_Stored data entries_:

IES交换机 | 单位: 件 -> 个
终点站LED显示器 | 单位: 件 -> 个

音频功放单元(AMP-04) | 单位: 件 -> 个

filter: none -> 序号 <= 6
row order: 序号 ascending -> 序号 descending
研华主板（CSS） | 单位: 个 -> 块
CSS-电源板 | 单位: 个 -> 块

==

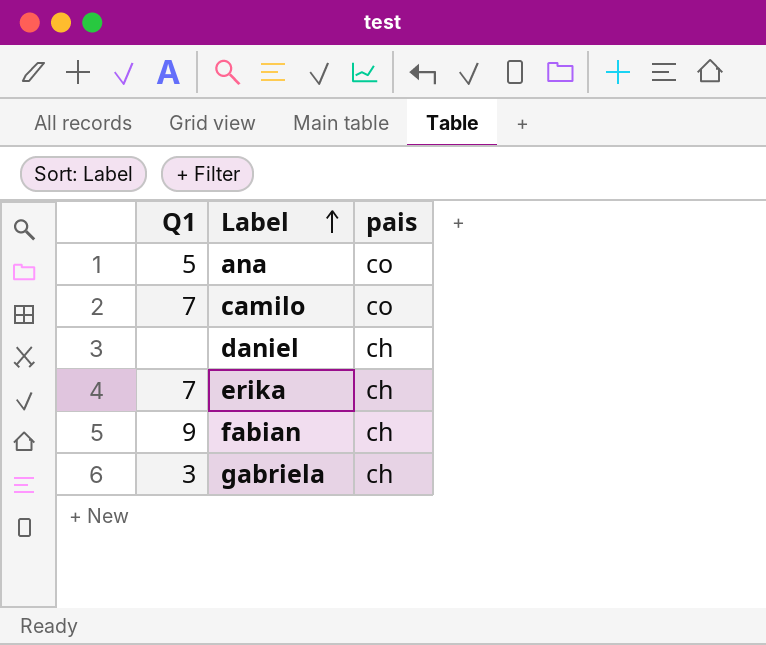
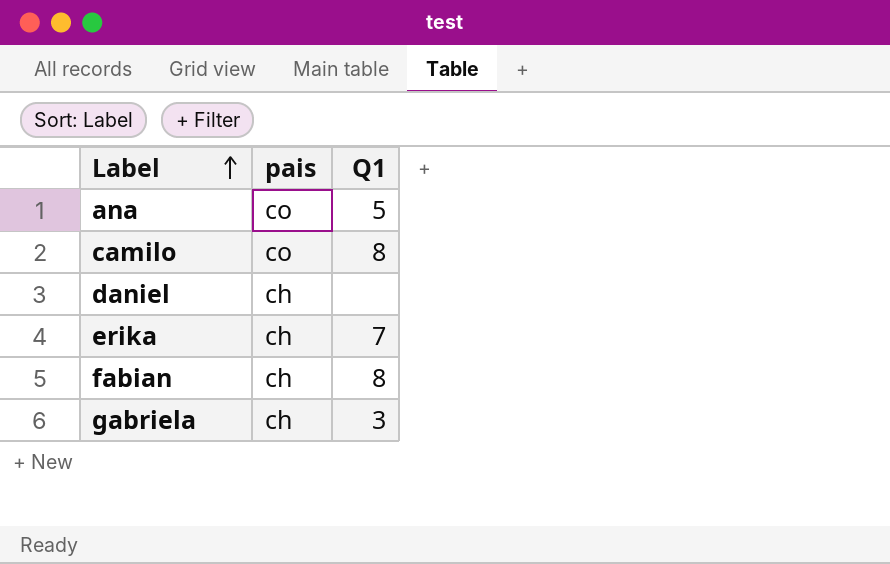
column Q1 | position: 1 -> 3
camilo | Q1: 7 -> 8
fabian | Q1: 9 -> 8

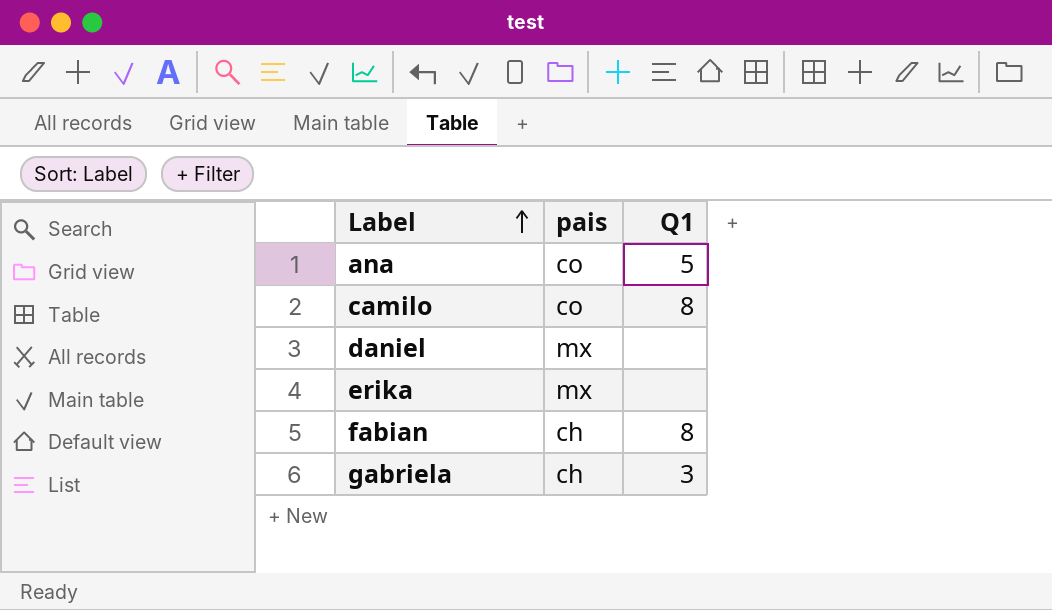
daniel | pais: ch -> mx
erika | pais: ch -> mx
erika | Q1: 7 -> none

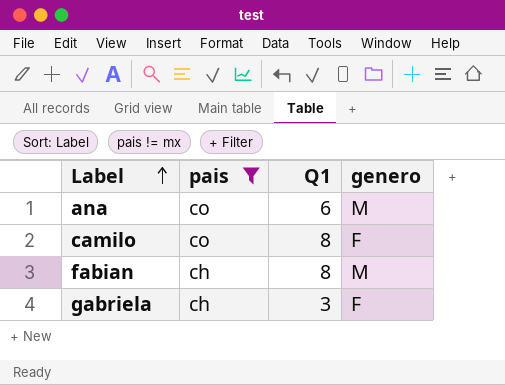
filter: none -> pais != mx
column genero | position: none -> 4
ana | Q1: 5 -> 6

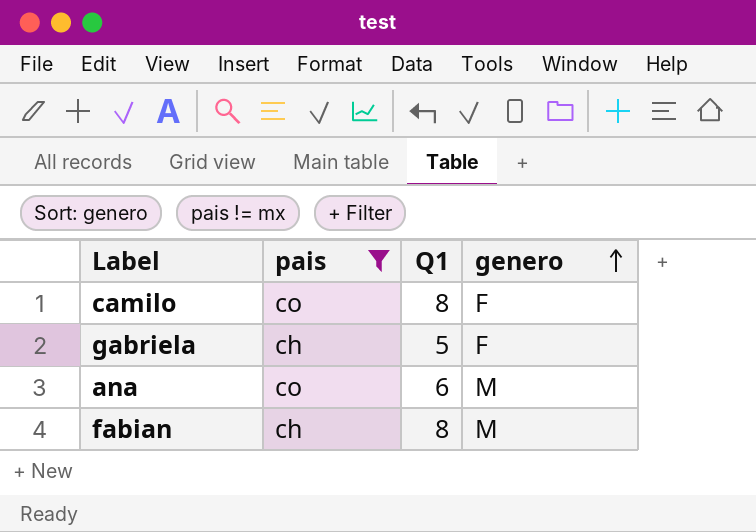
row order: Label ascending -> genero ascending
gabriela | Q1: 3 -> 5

_EXERCISE REQUIREMENTS_:
Lines containing the word "ascending" are to be pulled from the records and copied.

_WRITTEN ANSWER_:
row order: 序号 ascending -> 序号 descending
row order: Label ascending -> genero ascending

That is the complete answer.